Exercise aim: Repeat the records. Match each character exactly.

============================================================

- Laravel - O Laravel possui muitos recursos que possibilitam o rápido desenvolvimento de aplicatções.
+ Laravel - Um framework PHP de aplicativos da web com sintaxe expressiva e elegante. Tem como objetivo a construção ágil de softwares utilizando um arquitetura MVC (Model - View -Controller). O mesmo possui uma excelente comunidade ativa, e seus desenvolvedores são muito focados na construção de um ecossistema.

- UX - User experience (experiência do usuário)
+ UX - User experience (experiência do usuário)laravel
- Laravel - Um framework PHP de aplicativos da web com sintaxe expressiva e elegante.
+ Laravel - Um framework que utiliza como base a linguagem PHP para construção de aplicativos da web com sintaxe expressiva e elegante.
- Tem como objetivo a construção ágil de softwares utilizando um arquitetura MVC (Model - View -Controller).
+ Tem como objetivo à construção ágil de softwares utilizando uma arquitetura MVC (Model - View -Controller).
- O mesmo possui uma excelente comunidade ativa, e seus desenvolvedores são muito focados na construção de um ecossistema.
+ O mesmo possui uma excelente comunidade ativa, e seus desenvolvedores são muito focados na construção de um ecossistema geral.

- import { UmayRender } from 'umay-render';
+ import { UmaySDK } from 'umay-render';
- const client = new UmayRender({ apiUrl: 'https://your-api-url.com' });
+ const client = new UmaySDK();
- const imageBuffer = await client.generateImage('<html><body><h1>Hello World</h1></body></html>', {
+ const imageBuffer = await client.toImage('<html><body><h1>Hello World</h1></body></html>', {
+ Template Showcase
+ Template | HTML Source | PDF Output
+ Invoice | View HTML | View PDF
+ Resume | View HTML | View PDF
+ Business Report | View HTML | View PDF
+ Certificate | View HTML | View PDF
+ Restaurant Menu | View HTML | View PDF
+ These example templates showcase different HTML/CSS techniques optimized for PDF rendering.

============================================================

Final answer:
- Laravel - O Laravel possui muitos recursos que possibilitam o rápido desenvolvimento de aplicatções.
+ Laravel - Um framework PHP de aplicativos da web com sintaxe expressiva e elegante. Tem como objetivo a construção ágil de softwares utilizando um arquitetura MVC (Model - View -Controller). O mesmo possui uma excelente comunidade ativa, e seus desenvolvedores são muito focados na construção de um ecossistema.

- UX - User experience (experiência do usuário)
+ UX - User experience (experiência do usuário)laravel
- Laravel - Um framework PHP de aplicativos da web com sintaxe expressiva e elegante.
+ Laravel - Um framework que utiliza como base a linguagem PHP para construção de aplicativos da web com sintaxe expressiva e elegante.
- Tem como objetivo a construção ágil de softwares utilizando um arquitetura MVC (Model - View -Controller).
+ Tem como objetivo à construção ágil de softwares utilizando uma arquitetura MVC (Model - View -Controller).
- O mesmo possui uma excelente comunidade ativa, e seus desenvolvedores são muito focados na construção de um ecossistema.
+ O mesmo possui uma excelente comunidade ativa, e seus desenvolvedores são muito focados na construção de um ecossistema geral.

- import { UmayRender } from 'umay-render';
+ import { UmaySDK } from 'umay-render';
- const client = new UmayRender({ apiUrl: 'https://your-api-url.com' });
+ const client = new UmaySDK();
- const imageBuffer = await client.generateImage('<html><body><h1>Hello World</h1></body></html>', {
+ const imageBuffer = await client.toImage('<html><body><h1>Hello World</h1></body></html>', {
+ Template Showcase
+ Template | HTML Source | PDF Output
+ Invoice | View HTML | View PDF
+ Resume | View HTML | View PDF
+ Business Report | View HTML | View PDF
+ Certificate | View HTML | View PDF
+ Restaurant Menu | View HTML | View PDF
+ These example templates showcase different HTML/CSS techniques optimized for PDF rendering.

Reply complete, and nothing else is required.